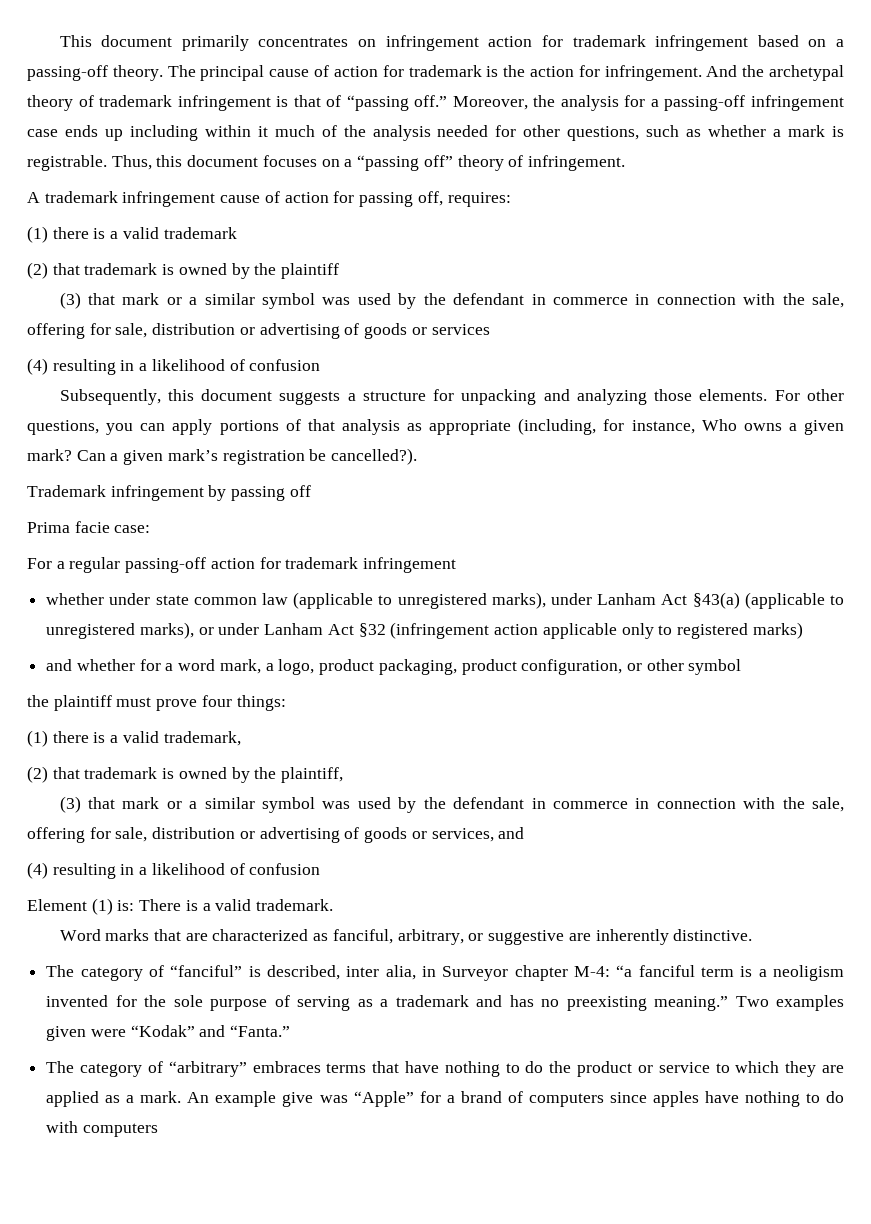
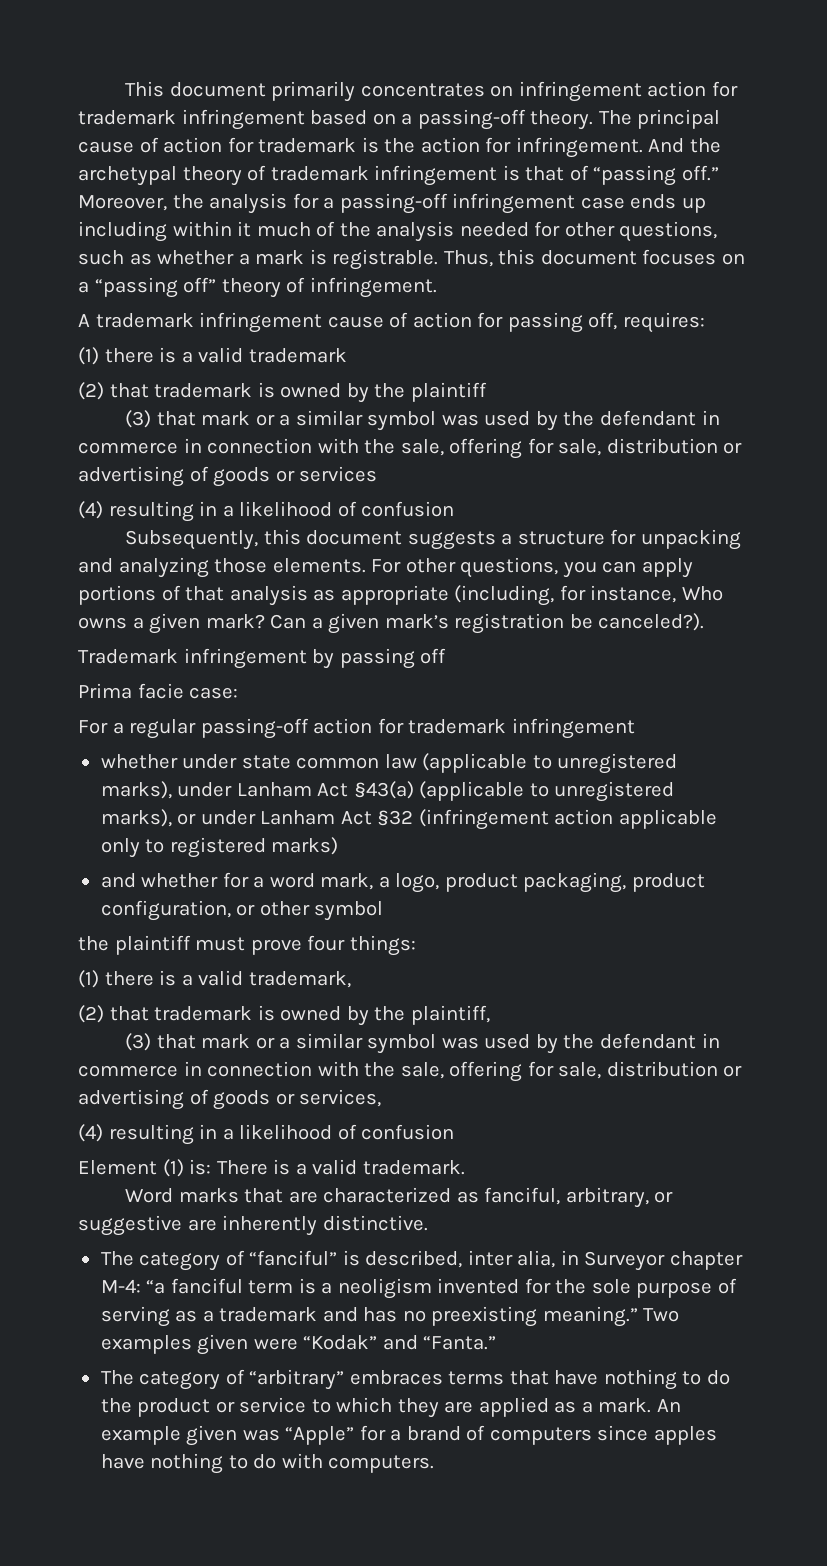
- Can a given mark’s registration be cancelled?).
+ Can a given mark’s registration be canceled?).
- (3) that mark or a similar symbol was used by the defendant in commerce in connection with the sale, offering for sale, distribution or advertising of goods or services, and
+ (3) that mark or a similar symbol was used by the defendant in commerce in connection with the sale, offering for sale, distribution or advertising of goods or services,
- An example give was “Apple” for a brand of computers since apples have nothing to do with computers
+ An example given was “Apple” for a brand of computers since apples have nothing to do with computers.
━━━━━━
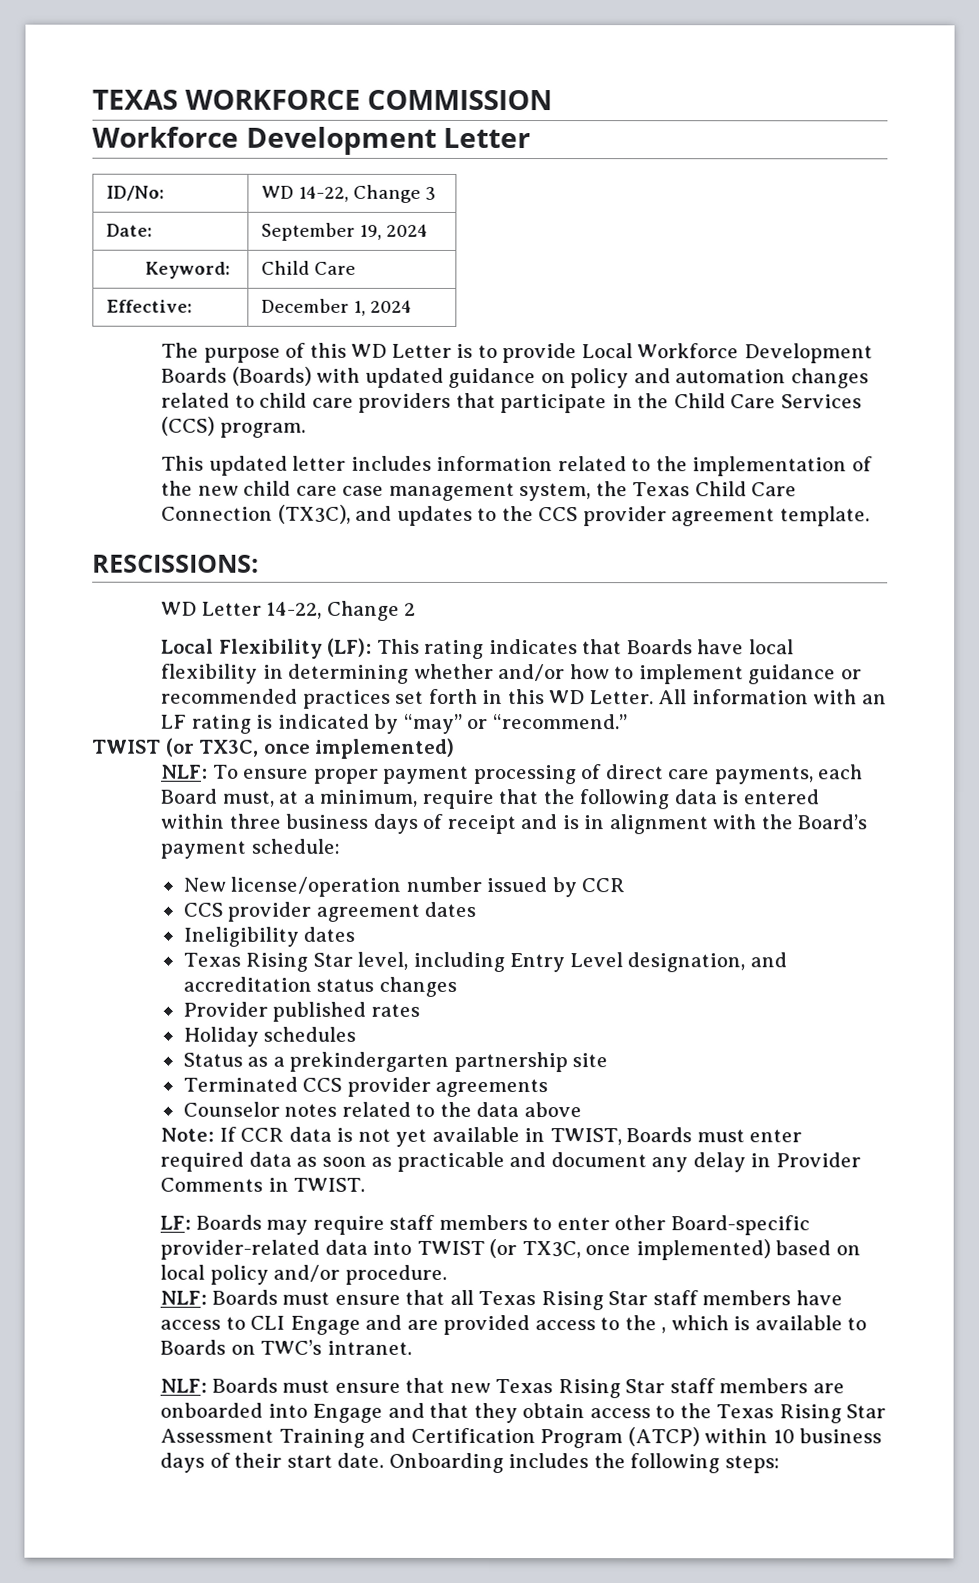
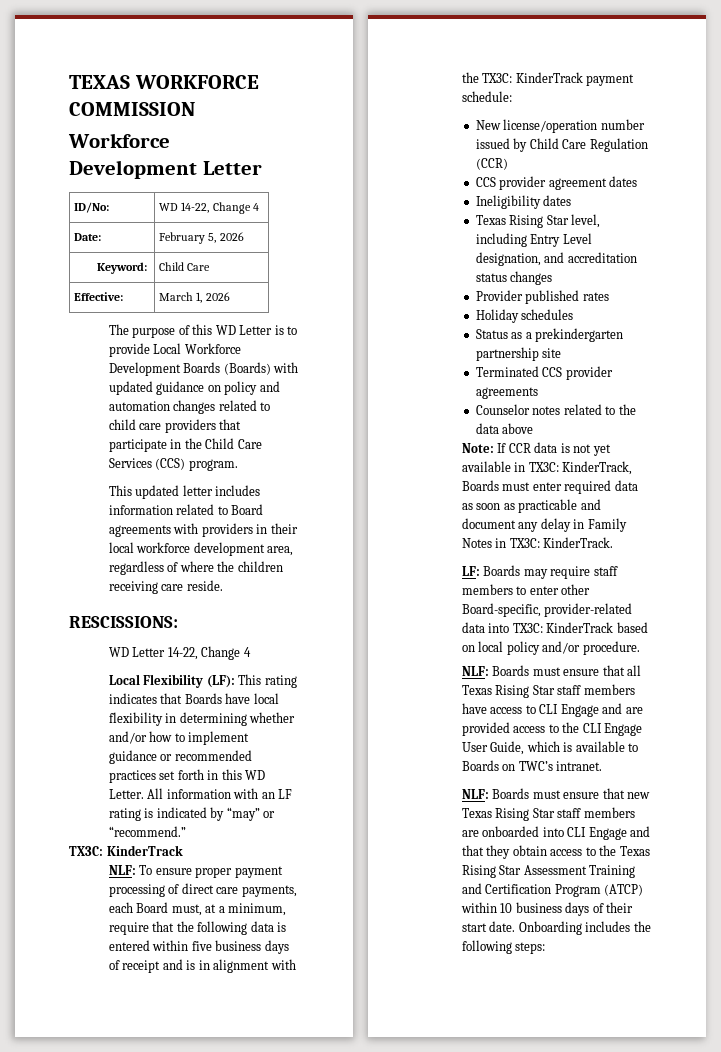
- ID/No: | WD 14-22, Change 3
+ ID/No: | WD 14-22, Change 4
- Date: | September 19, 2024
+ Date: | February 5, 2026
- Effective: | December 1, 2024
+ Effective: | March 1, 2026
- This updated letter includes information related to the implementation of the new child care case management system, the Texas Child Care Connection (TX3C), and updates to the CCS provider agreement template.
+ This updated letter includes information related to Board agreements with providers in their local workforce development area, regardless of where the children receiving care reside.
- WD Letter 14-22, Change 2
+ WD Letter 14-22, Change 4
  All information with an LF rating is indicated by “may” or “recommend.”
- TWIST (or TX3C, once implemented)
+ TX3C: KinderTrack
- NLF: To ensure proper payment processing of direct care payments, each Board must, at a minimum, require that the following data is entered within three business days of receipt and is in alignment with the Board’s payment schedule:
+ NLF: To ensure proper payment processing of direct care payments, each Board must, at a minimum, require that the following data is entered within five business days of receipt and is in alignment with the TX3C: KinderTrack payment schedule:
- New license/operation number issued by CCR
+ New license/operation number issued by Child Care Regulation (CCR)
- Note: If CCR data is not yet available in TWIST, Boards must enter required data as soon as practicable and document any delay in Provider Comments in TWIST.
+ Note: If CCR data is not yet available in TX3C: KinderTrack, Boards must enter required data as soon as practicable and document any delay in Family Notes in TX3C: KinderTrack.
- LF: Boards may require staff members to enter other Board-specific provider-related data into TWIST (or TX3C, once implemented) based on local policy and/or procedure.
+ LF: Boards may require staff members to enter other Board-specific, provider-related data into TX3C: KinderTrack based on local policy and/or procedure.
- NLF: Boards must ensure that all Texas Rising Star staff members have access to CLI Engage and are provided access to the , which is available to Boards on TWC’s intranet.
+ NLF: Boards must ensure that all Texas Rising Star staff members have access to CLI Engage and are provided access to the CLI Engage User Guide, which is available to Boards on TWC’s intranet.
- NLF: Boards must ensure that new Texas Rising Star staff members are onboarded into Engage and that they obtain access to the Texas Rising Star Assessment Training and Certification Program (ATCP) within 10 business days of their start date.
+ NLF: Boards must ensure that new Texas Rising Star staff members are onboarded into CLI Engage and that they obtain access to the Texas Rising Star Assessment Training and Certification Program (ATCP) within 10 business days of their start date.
━━━━━━
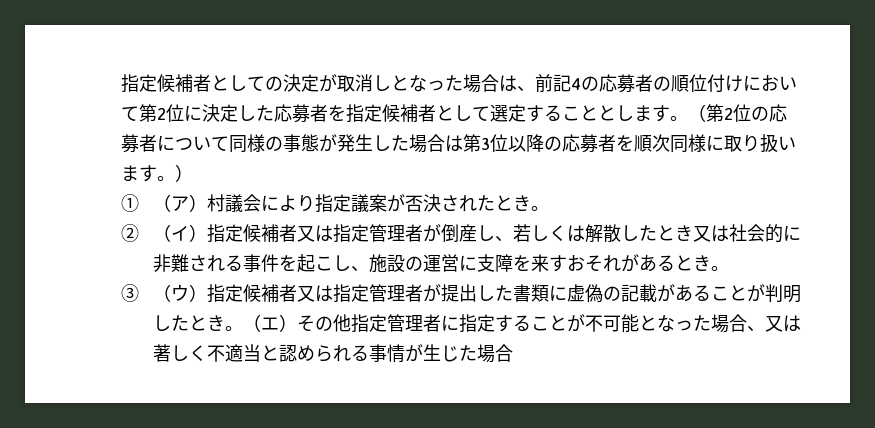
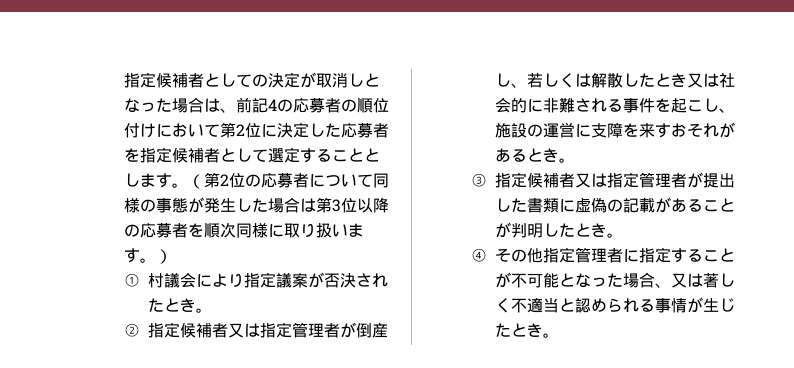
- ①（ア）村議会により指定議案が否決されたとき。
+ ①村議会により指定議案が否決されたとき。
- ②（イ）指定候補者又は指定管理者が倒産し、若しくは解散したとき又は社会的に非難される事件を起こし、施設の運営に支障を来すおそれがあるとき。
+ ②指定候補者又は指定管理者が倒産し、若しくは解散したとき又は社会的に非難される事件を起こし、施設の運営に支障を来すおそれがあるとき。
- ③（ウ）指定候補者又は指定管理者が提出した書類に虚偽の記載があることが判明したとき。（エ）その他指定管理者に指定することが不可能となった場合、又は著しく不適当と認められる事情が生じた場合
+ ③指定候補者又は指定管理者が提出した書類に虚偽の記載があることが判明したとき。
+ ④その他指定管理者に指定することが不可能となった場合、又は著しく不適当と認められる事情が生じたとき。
━━━━━━
What is expected> All lines in the data above from the one with "All information with" through the one with "Care Regulation (CCR)" must be repeated exactly, and no others.

Exercise answer>
  All information with an LF rating is indicated by “may” or “recommend.”
- TWIST (or TX3C, once implemented)
+ TX3C: KinderTrack
- NLF: To ensure proper payment processing of direct care payments, each Board must, at a minimum, require that the following data is entered within three business days of receipt and is in alignment with the Board’s payment schedule:
+ NLF: To ensure proper payment processing of direct care payments, each Board must, at a minimum, require that the following data is entered within five business days of receipt and is in alignment with the TX3C: KinderTrack payment schedule:
- New license/operation number issued by CCR
+ New license/operation number issued by Child Care Regulation (CCR)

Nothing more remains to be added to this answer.